▶ **ACTION ITEM**
Reproduce the entries that follow exactly. No picture should appear in the result.

(Beginning of RECORDS TO USE)

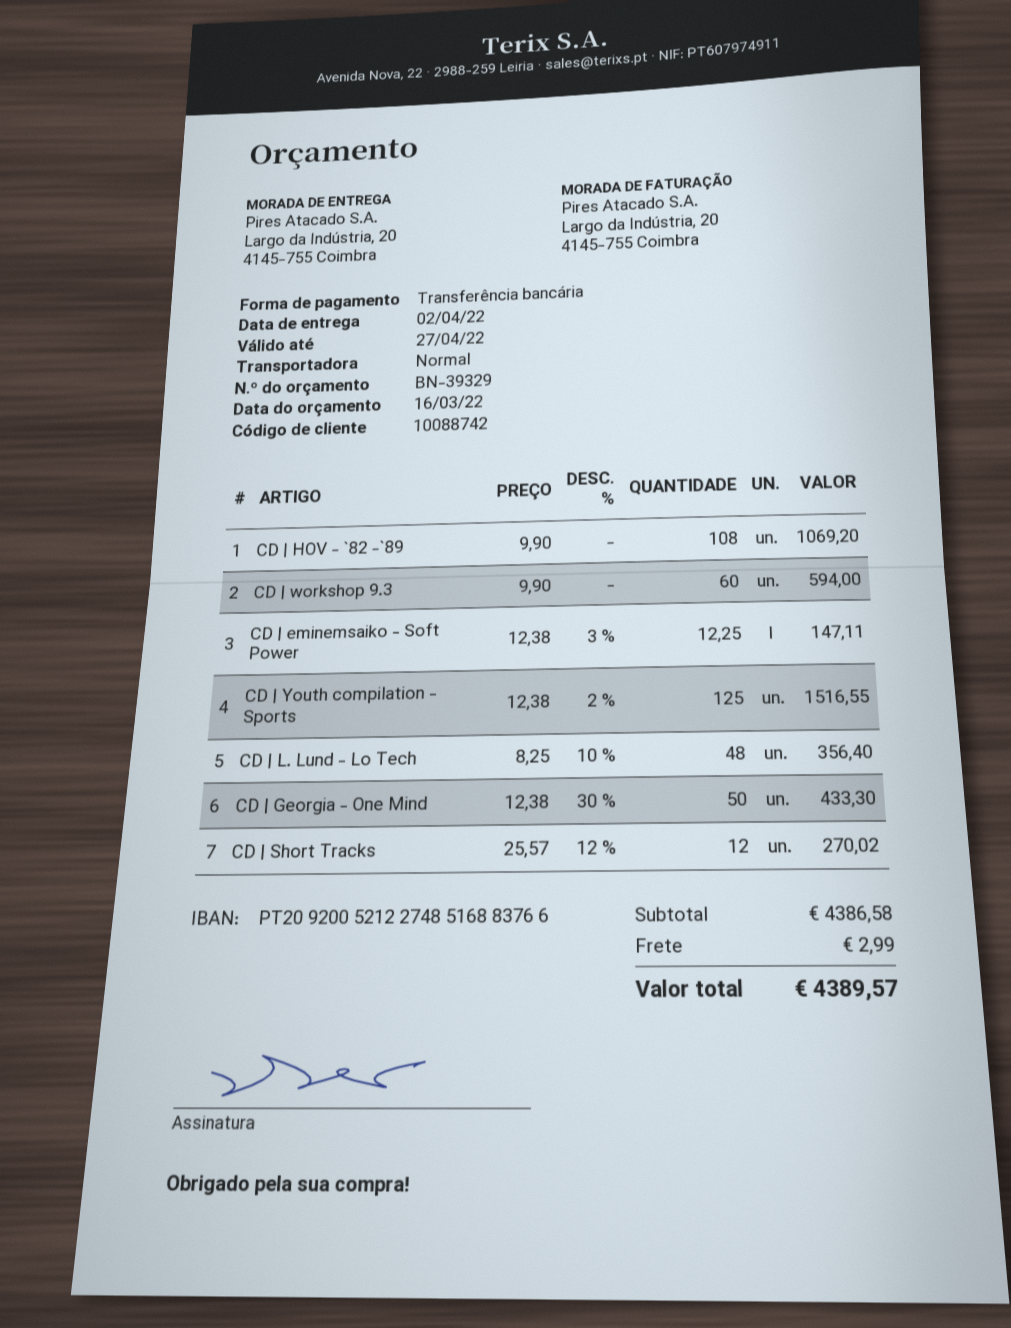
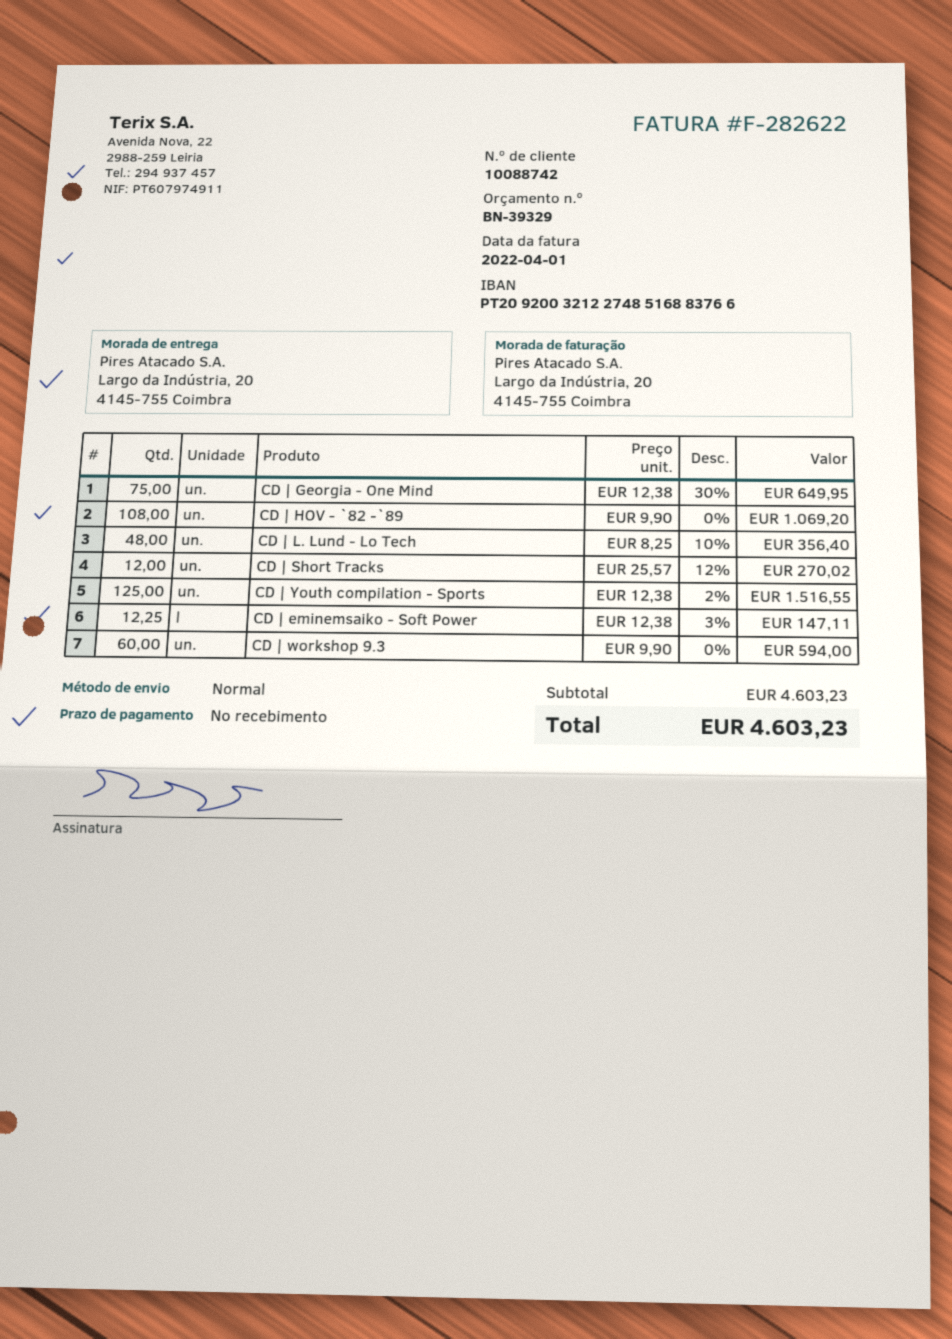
bank account: PT20920052122748516883766 -> PT20920032122748516883766
CD | Georgia - One Mind: 50 x 12.38 - 30% = 433.30 -> 75 x 12.38 - 30% = 649.95
subtotal: 4386.58 -> 4603.23
shipping: 2.99 -> none
total: 4389.57 -> 4603.23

(End of RECORDS TO USE)

▶ **WRITTEN ANSWER**
bank account: PT20920052122748516883766 -> PT20920032122748516883766
CD | Georgia - One Mind: 50 x 12.38 - 30% = 433.30 -> 75 x 12.38 - 30% = 649.95
subtotal: 4386.58 -> 4603.23
shipping: 2.99 -> none
total: 4389.57 -> 4603.23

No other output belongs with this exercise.